Extracted entries:
>>>>>
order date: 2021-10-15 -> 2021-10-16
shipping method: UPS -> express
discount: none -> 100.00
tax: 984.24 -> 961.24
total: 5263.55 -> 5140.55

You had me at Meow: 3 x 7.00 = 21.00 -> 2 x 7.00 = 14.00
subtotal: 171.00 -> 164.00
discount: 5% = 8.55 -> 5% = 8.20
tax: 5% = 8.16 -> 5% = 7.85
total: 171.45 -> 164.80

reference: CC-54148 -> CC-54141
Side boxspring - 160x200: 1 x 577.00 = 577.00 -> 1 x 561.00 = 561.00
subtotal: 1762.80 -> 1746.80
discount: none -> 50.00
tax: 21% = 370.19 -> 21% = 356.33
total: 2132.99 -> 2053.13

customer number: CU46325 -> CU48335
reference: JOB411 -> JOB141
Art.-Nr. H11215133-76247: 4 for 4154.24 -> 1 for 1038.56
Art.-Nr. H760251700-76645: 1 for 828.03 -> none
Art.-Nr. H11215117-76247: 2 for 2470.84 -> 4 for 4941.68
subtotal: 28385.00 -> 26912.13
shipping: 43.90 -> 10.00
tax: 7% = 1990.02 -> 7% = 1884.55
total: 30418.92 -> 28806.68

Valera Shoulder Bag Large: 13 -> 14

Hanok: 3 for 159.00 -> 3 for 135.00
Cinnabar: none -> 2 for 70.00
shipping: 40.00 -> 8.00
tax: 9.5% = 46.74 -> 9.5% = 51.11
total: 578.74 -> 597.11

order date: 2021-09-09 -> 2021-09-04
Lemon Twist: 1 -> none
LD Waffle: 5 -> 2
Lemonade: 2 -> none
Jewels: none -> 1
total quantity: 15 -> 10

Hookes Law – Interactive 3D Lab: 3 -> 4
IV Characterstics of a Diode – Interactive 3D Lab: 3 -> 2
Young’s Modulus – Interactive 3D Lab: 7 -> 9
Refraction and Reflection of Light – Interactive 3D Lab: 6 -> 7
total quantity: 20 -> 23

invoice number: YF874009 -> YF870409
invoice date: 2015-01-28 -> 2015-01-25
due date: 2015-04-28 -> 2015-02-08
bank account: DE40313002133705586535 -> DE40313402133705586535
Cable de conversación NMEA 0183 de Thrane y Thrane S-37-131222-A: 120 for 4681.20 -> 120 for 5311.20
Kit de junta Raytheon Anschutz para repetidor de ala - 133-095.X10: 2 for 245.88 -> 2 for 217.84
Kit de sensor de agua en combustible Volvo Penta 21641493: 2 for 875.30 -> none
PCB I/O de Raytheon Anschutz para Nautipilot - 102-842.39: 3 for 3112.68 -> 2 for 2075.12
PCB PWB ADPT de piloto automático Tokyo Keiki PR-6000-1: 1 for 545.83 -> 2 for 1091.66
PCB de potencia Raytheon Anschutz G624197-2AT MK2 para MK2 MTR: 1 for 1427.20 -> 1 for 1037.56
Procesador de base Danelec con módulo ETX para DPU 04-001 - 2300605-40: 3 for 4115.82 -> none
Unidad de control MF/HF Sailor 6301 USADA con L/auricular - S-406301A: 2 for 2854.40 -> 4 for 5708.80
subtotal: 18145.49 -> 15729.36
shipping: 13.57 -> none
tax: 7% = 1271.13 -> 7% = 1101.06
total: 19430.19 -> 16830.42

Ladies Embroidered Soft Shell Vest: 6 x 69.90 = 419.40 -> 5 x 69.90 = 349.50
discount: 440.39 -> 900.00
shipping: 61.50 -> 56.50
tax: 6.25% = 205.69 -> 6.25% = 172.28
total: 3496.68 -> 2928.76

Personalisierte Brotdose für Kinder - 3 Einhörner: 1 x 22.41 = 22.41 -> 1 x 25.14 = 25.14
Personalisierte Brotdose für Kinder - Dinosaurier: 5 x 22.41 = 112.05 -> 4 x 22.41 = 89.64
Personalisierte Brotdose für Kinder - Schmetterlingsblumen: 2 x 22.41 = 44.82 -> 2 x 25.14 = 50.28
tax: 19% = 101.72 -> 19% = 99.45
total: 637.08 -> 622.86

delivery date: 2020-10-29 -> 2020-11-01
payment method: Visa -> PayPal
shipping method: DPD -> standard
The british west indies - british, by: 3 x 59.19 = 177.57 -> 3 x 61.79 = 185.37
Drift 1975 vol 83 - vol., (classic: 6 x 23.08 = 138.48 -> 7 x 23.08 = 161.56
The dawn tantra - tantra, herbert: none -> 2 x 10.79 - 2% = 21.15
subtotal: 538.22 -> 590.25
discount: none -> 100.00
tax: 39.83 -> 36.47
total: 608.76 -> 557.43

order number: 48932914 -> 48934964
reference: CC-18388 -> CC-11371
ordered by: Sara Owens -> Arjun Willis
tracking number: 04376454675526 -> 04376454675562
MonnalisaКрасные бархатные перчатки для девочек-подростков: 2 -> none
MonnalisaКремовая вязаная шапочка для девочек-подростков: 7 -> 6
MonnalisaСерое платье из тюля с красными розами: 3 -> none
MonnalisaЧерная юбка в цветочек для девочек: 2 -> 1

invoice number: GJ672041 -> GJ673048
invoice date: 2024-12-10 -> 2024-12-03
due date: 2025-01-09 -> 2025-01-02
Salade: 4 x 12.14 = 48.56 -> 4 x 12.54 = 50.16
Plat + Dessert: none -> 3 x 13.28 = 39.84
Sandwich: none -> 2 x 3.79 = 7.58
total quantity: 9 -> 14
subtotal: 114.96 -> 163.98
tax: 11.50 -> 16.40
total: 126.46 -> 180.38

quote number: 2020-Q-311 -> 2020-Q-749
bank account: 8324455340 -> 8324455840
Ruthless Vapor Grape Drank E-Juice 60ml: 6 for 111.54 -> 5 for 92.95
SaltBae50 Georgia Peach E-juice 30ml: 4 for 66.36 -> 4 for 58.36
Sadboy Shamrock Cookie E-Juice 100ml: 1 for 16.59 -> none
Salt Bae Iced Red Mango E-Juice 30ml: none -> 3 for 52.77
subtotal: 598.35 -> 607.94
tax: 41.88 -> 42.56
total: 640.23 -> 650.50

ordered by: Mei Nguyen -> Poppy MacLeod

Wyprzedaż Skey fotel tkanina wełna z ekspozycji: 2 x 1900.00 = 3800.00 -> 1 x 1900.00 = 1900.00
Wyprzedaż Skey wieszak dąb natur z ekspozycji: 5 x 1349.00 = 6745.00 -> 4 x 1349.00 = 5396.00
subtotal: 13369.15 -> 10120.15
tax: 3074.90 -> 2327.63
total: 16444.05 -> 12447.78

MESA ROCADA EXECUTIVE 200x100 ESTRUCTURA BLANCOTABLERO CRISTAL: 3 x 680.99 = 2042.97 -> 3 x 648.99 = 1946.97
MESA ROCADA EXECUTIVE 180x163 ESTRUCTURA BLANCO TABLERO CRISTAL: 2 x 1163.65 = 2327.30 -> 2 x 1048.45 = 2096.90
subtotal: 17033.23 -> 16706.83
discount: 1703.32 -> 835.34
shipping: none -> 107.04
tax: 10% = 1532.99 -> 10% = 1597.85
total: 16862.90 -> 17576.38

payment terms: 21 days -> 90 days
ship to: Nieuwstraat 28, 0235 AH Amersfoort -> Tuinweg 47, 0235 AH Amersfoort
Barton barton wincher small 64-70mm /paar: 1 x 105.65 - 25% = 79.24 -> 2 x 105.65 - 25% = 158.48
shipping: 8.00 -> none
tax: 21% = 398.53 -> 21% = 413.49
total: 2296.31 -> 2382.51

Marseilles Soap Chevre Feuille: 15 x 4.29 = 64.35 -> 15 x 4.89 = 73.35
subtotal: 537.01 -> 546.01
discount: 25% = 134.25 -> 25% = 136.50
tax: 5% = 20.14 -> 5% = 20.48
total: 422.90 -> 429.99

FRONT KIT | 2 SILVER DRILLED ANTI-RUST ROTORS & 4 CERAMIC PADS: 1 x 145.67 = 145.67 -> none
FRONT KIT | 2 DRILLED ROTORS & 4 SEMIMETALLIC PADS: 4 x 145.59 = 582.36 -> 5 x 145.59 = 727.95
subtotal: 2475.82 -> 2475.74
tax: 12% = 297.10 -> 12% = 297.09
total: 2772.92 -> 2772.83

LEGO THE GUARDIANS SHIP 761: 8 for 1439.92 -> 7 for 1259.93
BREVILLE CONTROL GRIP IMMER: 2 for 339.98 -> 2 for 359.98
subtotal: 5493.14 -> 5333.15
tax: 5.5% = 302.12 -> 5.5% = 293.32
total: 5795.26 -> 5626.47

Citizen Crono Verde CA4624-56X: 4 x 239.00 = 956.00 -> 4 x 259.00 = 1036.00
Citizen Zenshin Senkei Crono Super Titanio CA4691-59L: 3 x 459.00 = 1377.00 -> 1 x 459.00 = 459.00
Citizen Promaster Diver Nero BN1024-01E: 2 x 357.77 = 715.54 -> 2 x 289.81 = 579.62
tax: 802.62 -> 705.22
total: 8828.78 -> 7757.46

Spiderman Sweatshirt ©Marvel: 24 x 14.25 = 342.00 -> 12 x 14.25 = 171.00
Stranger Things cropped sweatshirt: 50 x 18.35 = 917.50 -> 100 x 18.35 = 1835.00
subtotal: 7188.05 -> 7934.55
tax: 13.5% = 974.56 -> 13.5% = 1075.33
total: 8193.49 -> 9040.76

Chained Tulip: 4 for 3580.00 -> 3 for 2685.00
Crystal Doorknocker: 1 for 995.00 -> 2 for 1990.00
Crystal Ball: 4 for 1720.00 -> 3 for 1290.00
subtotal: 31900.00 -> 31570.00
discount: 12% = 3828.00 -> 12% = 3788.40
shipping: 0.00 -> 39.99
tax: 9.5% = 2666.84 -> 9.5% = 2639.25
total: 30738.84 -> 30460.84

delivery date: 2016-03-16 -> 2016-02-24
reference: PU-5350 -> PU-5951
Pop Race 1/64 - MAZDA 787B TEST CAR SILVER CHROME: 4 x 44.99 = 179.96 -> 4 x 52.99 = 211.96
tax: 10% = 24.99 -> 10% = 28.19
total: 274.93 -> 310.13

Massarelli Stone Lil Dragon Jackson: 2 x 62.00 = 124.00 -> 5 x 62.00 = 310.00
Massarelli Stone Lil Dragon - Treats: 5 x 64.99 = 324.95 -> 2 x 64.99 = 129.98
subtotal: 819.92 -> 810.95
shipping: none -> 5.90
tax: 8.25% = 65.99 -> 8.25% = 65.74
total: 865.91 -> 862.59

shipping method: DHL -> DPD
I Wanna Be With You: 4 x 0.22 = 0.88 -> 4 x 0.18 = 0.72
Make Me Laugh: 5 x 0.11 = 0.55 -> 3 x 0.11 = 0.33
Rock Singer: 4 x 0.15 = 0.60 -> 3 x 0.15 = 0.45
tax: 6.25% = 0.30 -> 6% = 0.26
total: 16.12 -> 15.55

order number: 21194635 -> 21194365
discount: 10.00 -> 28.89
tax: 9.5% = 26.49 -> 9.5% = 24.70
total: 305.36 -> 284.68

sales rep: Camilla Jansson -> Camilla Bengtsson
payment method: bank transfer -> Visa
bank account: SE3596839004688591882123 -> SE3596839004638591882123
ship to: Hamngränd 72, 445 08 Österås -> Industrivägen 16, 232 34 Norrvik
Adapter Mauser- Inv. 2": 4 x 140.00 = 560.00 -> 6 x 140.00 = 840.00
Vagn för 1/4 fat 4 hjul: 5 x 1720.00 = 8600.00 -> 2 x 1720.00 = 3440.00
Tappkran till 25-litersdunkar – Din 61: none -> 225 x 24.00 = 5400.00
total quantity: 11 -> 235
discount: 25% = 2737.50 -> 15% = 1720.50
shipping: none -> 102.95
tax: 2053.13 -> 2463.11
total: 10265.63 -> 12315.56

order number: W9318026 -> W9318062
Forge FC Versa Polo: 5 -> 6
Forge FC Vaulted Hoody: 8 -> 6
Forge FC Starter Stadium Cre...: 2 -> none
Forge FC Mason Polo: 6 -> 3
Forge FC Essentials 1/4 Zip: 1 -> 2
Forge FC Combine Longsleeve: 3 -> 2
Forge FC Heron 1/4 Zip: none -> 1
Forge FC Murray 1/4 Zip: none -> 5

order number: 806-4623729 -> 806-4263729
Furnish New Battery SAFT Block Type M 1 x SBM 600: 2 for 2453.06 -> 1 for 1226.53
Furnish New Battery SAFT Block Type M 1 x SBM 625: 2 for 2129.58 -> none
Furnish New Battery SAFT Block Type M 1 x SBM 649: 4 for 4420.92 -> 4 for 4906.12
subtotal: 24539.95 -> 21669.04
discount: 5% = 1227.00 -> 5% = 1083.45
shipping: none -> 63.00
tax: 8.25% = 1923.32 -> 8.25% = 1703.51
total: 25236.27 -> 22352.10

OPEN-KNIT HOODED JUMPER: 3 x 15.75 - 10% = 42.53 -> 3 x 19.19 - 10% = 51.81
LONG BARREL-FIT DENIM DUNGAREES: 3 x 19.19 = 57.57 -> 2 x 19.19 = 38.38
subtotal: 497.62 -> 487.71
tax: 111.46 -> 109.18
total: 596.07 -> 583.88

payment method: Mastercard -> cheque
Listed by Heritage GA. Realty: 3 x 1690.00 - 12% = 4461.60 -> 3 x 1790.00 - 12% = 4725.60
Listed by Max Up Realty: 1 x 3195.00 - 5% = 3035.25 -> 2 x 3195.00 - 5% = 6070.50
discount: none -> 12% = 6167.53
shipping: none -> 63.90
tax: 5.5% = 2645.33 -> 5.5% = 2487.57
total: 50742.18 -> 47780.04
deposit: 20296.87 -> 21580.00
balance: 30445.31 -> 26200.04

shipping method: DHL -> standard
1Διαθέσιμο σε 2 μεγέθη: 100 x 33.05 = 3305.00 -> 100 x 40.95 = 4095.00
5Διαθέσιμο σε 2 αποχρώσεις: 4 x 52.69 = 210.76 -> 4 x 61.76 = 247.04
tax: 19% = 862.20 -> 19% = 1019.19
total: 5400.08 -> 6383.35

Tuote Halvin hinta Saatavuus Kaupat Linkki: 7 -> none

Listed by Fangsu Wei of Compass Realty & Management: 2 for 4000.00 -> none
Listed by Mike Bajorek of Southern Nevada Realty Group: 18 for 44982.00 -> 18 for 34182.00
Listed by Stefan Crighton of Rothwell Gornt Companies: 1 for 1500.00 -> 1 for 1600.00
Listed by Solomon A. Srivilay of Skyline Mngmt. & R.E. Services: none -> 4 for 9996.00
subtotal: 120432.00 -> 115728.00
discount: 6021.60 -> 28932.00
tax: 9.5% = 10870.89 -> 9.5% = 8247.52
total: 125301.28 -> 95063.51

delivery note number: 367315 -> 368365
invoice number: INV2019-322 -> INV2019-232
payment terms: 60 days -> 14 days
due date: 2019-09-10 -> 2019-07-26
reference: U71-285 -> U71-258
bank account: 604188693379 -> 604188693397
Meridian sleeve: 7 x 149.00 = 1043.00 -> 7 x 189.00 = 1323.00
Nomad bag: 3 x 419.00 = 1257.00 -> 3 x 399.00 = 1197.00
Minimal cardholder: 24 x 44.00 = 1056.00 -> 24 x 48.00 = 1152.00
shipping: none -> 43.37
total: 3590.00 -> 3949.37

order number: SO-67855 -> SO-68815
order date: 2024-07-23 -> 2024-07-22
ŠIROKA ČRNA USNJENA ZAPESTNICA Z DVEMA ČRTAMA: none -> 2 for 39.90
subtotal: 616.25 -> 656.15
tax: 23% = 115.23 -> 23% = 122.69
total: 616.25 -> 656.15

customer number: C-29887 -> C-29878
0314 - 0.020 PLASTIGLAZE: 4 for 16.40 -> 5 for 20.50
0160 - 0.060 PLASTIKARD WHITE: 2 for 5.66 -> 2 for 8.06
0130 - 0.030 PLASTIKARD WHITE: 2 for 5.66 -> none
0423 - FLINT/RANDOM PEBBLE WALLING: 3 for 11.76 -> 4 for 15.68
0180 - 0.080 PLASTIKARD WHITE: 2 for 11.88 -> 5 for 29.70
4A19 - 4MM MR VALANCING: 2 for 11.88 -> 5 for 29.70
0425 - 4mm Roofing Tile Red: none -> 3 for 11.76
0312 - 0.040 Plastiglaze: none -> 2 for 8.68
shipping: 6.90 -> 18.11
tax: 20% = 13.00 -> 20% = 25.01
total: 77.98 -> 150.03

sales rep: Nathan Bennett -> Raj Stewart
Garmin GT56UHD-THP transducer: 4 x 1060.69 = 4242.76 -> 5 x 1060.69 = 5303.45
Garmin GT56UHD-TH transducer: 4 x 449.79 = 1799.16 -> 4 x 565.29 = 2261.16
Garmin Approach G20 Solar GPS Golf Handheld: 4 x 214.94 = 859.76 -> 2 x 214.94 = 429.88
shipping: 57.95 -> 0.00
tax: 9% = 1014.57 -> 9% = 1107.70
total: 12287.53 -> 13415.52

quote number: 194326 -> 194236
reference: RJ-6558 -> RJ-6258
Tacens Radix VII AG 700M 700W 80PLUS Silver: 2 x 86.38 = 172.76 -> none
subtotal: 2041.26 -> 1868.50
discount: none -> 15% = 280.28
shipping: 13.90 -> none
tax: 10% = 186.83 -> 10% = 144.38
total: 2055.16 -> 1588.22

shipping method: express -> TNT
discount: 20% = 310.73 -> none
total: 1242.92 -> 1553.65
<<<<<
Return only the part of the records above that opens with the line containing "MonnalisaКремовая вязаная шапочка" and closes with the line containing "bank account: 8324455340 -> 8324455840", ends included.

Response area:
MonnalisaКремовая вязаная шапочка для девочек-подростков: 7 -> 6
MonnalisaСерое платье из тюля с красными розами: 3 -> none
MonnalisaЧерная юбка в цветочек для девочек: 2 -> 1

invoice number: GJ672041 -> GJ673048
invoice date: 2024-12-10 -> 2024-12-03
due date: 2025-01-09 -> 2025-01-02
Salade: 4 x 12.14 = 48.56 -> 4 x 12.54 = 50.16
Plat + Dessert: none -> 3 x 13.28 = 39.84
Sandwich: none -> 2 x 3.79 = 7.58
total quantity: 9 -> 14
subtotal: 114.96 -> 163.98
tax: 11.50 -> 16.40
total: 126.46 -> 180.38

quote number: 2020-Q-311 -> 2020-Q-749
bank account: 8324455340 -> 8324455840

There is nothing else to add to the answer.